BEGIN

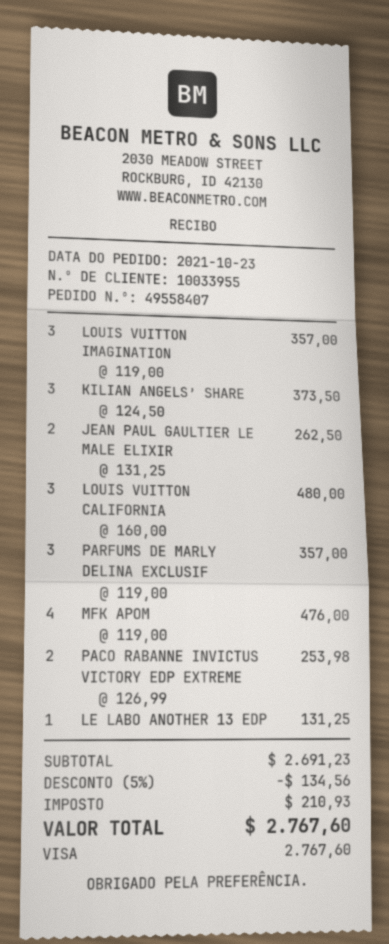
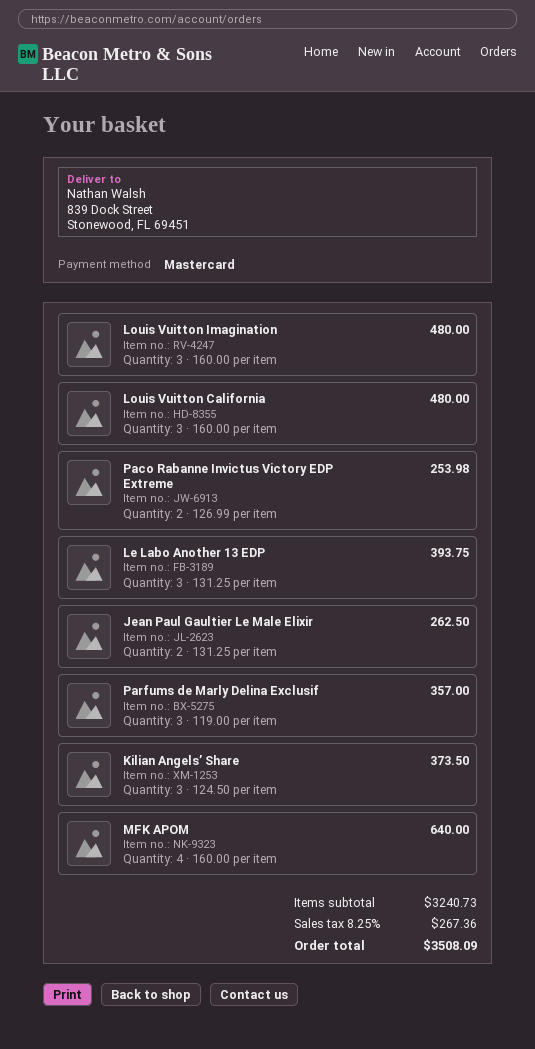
payment method: Visa -> Mastercard
LOUIS VUITTON IMAGINATION: 3 x 119.00 = 357.00 -> 3 x 160.00 = 480.00
MFK APOM: 4 x 119.00 = 476.00 -> 4 x 160.00 = 640.00
LE LABO ANOTHER 13 EDP: 1 x 131.25 = 131.25 -> 3 x 131.25 = 393.75
subtotal: 2691.23 -> 3240.73
discount: 5% = 134.56 -> none
tax: 210.93 -> 267.36
total: 2767.60 -> 3508.09

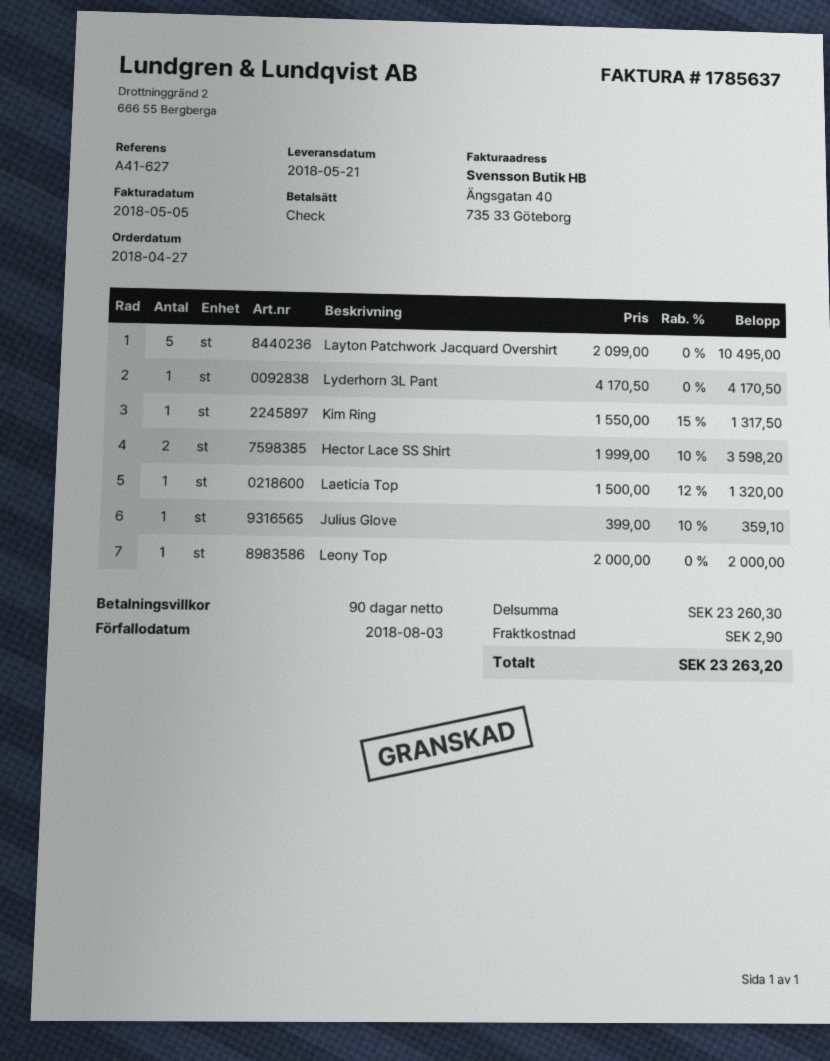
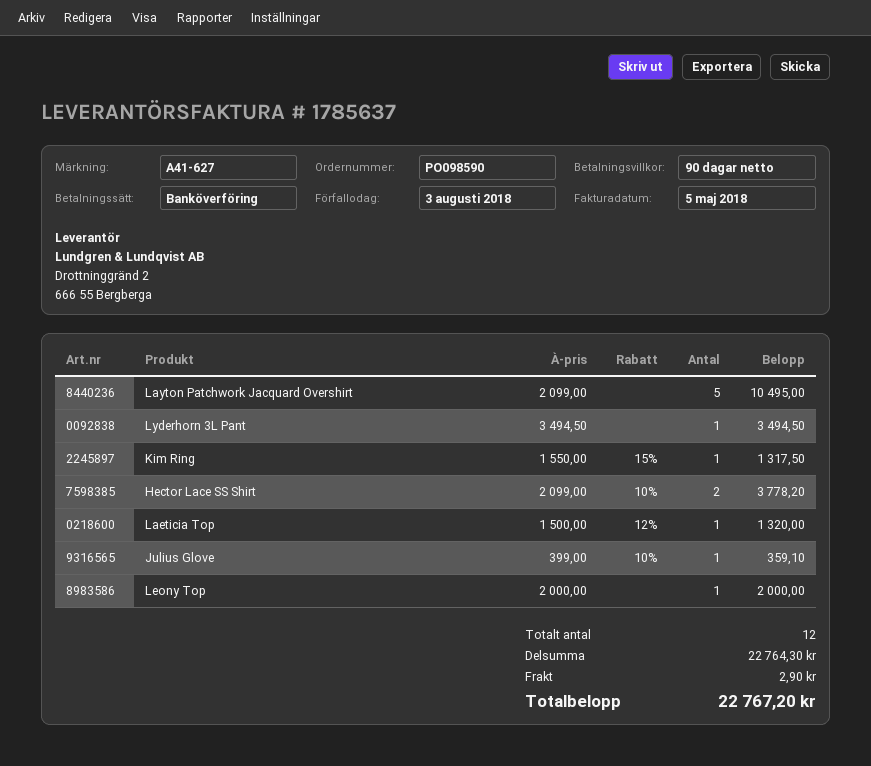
payment method: cheque -> bank transfer
Lyderhorn 3L Pant: 1 x 4170.50 = 4170.50 -> 1 x 3494.50 = 3494.50
Hector Lace SS Shirt: 2 x 1999.00 - 10% = 3598.20 -> 2 x 2099.00 - 10% = 3778.20
subtotal: 23260.30 -> 22764.30
total: 23263.20 -> 22767.20

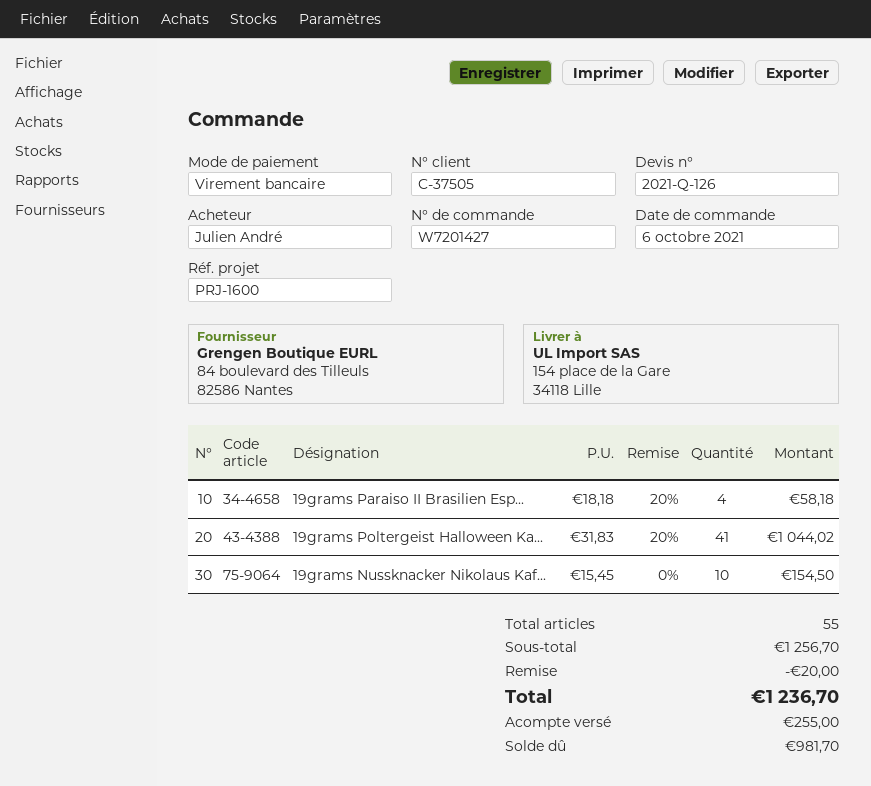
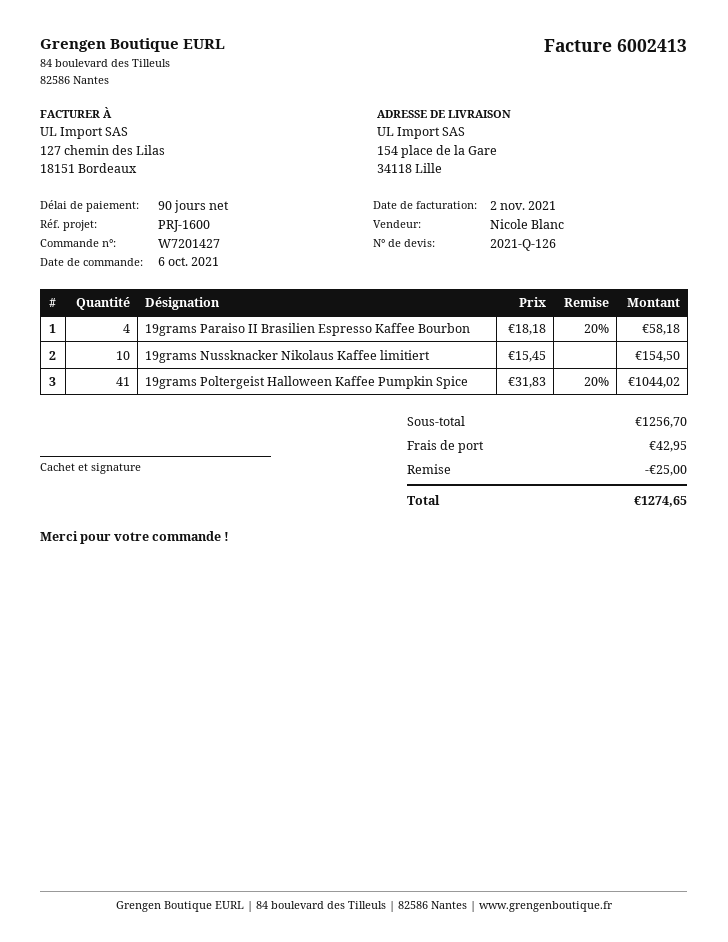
discount: 20.00 -> 25.00
shipping: none -> 42.95
total: 1236.70 -> 1274.65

END

▸ Requirement
The entire listing above, minus its pictures, should be copied out exactly.

▸ Task solution
payment method: Visa -> Mastercard
LOUIS VUITTON IMAGINATION: 3 x 119.00 = 357.00 -> 3 x 160.00 = 480.00
MFK APOM: 4 x 119.00 = 476.00 -> 4 x 160.00 = 640.00
LE LABO ANOTHER 13 EDP: 1 x 131.25 = 131.25 -> 3 x 131.25 = 393.75
subtotal: 2691.23 -> 3240.73
discount: 5% = 134.56 -> none
tax: 210.93 -> 267.36
total: 2767.60 -> 3508.09

payment method: cheque -> bank transfer
Lyderhorn 3L Pant: 1 x 4170.50 = 4170.50 -> 1 x 3494.50 = 3494.50
Hector Lace SS Shirt: 2 x 1999.00 - 10% = 3598.20 -> 2 x 2099.00 - 10% = 3778.20
subtotal: 23260.30 -> 22764.30
total: 23263.20 -> 22767.20

discount: 20.00 -> 25.00
shipping: none -> 42.95
total: 1236.70 -> 1274.65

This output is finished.